Development & Aid, Headlines, Human Rights, Latin America & the Caribbean, Population

RIGHTS: Global March Against Child Labor Reaches Honduras

Thelma Mejia

TEGUCIGALPA, Apr 28 1998 (IPS) - Marlen Perez, 7, yawned as she watched demonstrators in the central plaza of the city protesting against the exploitation of child labor. Then she went back to helping her mother sell toys to passers by.

The little girl appeared unaware that the protestors, part of a global “march” against the exploitation of children, were intent on stamping out the very practise in which she was engaged. Marlen is one of an estimated 300,000 children aged between 7 and 14 who are doing some kind of work in Honduras.

“I help my mother sell toys so that we – and my brother and sister – can eat,” she said. “I like school, but this year my mother told me that I couldn’t go because it was too expensive.”

According to non-governmental organizations (NGOs) who defend childrens rights, child labor in Honduras involves 25 percent of the estimated 2.5 million youth here under the age of 18.

The Global March against Child Labor, which began in the Philippines and will conclude in Geneva next month, seeks to raise awareness about the situation of children who are forced to work due to poverty, ignorance and governmental indifference.

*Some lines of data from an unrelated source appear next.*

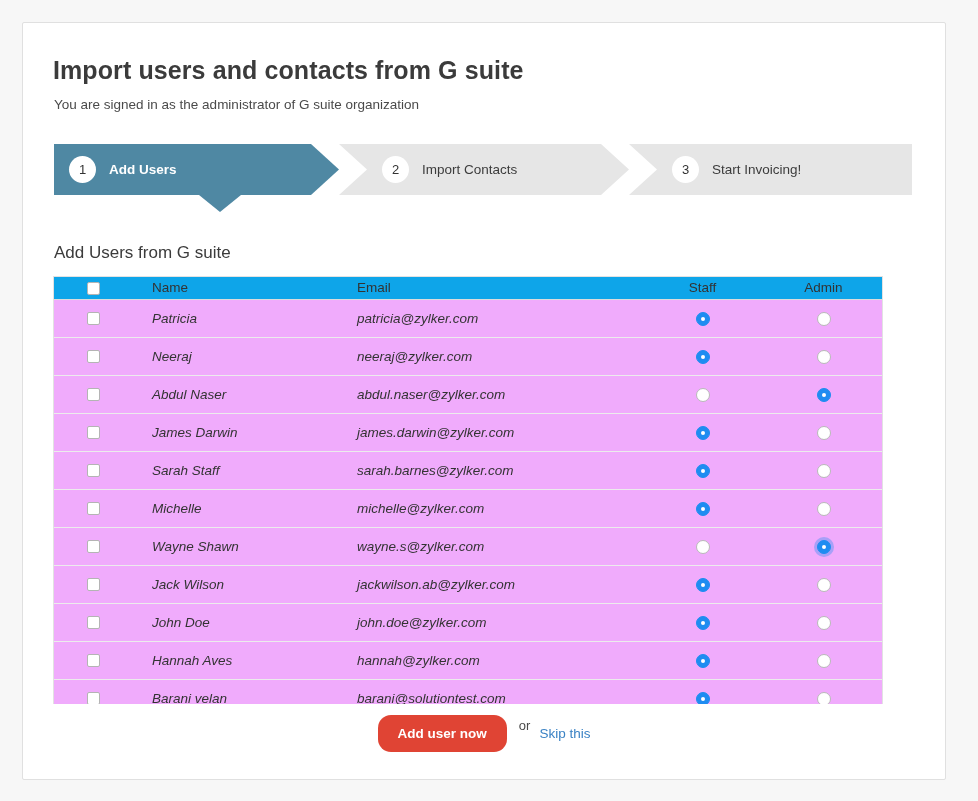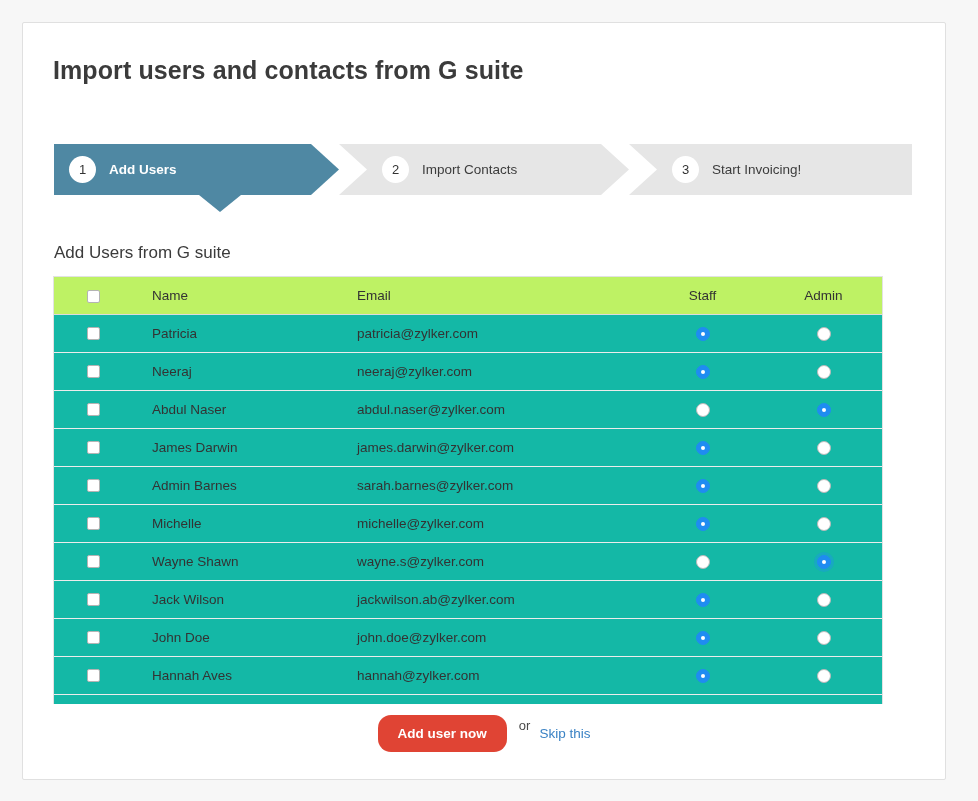"You are signed in as" div.page-subtitle { html: none -> <div>You are signed in as the administrator of G suite organization</div> }
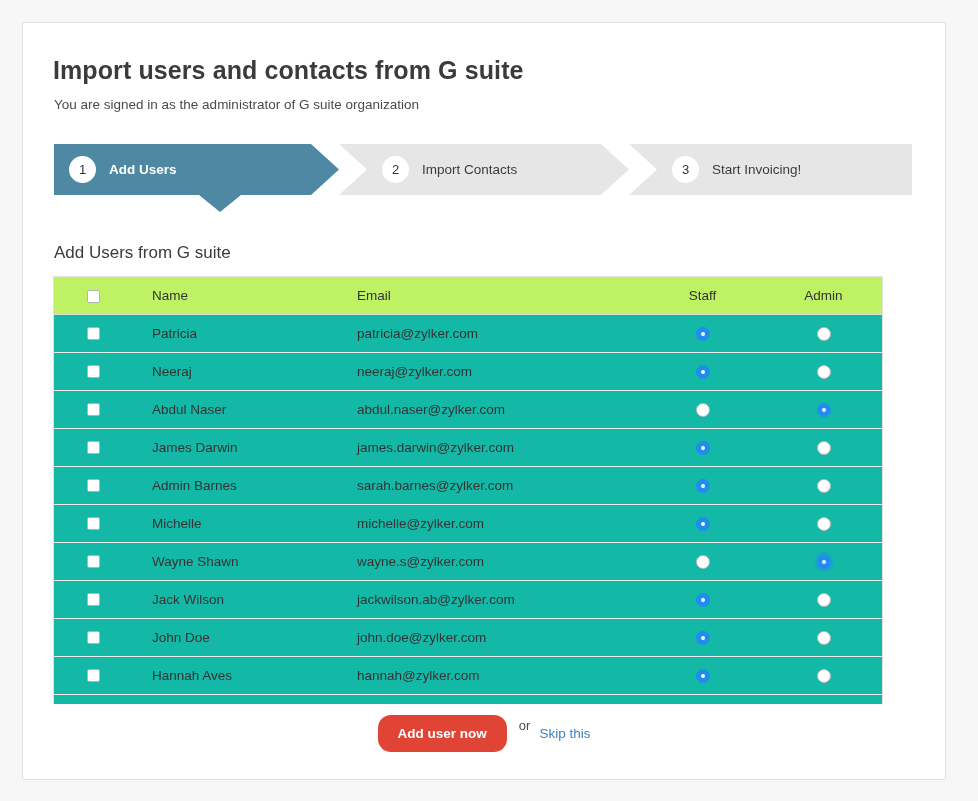"Name" thead th { background: #bef264 -> #0ea5e9; height: 37px -> 22px }
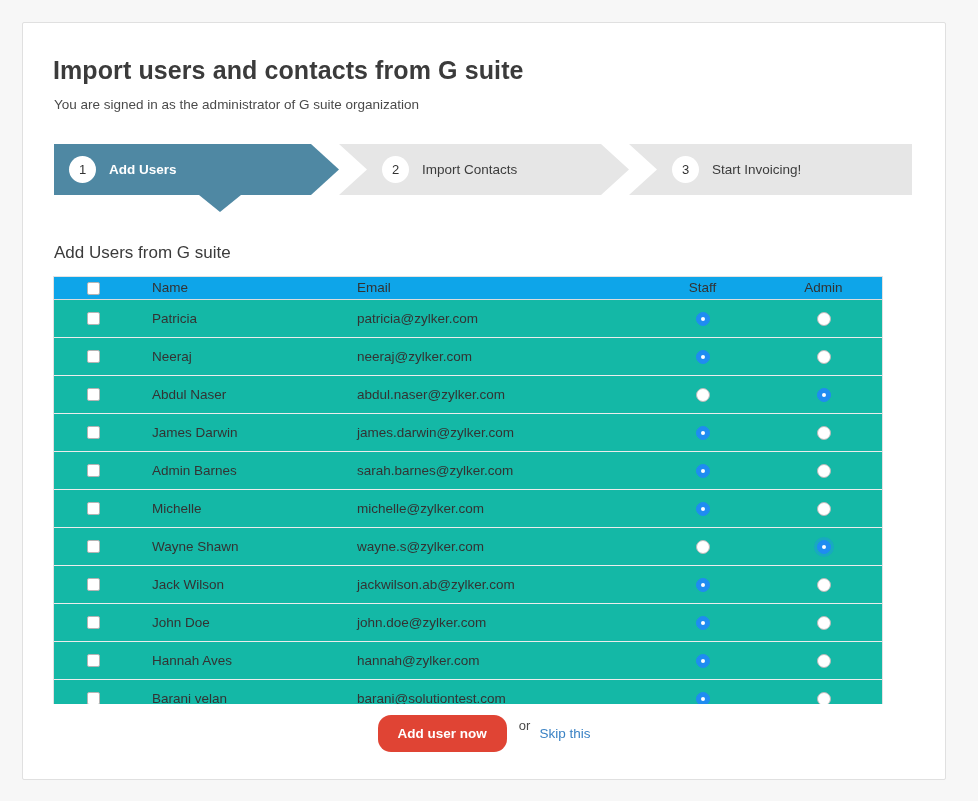"Patricia" tbody td { background: #14b8a6 -> #f0abfc; font-style: none -> italic }
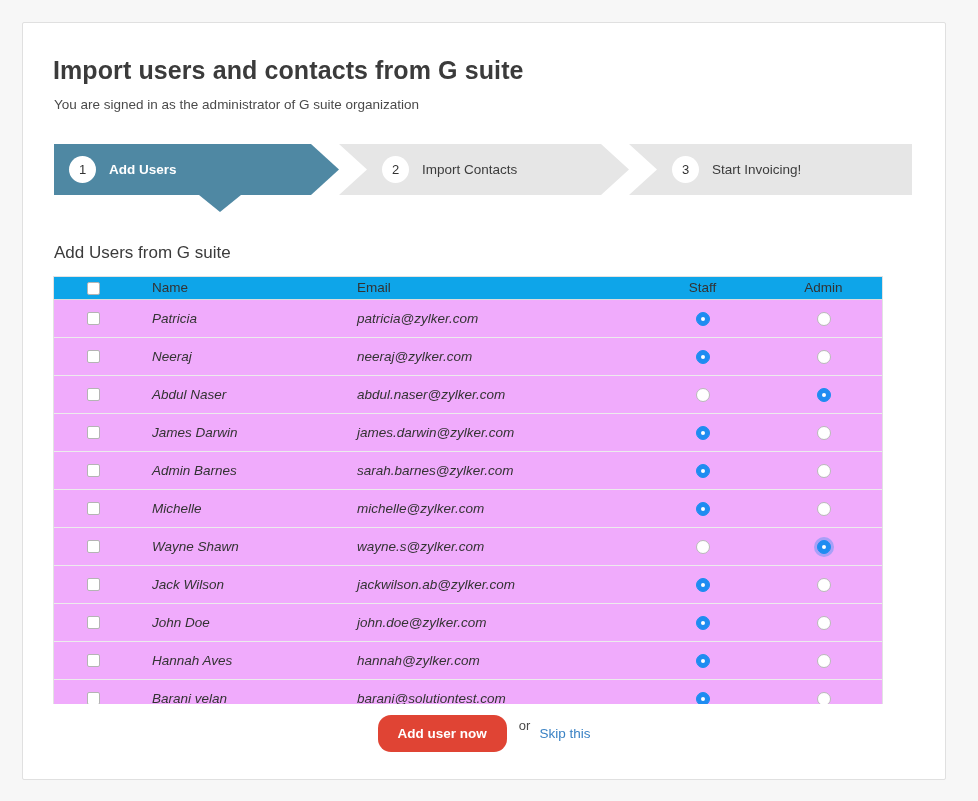"Admin Barnes" td.col-name { text: Admin Barnes -> Sarah Staff }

In Latin America, the march began in February in Brazil, traveled through Uruguay, Argentina, Chile, Bolivia, Ecuador, Peru and Colombia. Its second phase began this month in Panama, Costa Rica, Nicaragua and Honduras – and marchers presently are travelling by bus through Honduras to El Salvador and Guatemala and are due in Mexico May 1.

In its travels through Central America, demonstrators and NGOs involved in humanitarian work have prepared cultural events, visits to centers for the rehabilitation of children, and proposals to governments to improve the situation of the isthmus.

Ramon Custodio, president of the Committee for the Defense of Human Rights in Honduras (CODEH), and national coordinator of the global march, told IPS that the group will present a plan to eradicate child labor and to respect the recently approved Code of Minors and Adolescents to the authorities.

The march aimed to raise awareness among civil society and the government, which through the ministries of Labour and of the Family and Youth promised to redouble efforts to end the illegal employment and exploitation of children.

The presence of the global march in Honduras coincided with the denunciations formulated by former deputy Rosario Godoy, member of a childrens rights group that documented the disappearance of more than 30 adolescents.

“We believe that they are kidnapped to be taken to Guatemala, where they are sent to other countries and sold – virtually as slaves,” said Godoy.

Indrail Chakrabarti, secretary of the global march, said that problems like prostitution, poverty and the disintegration of the family were all factors involved in the exploitation of children. She estimated that there were some 250 million working children worldwide.

In Latin America, some 12 million children must survive by working, which prevents them from attending school and finishing their studies, she said.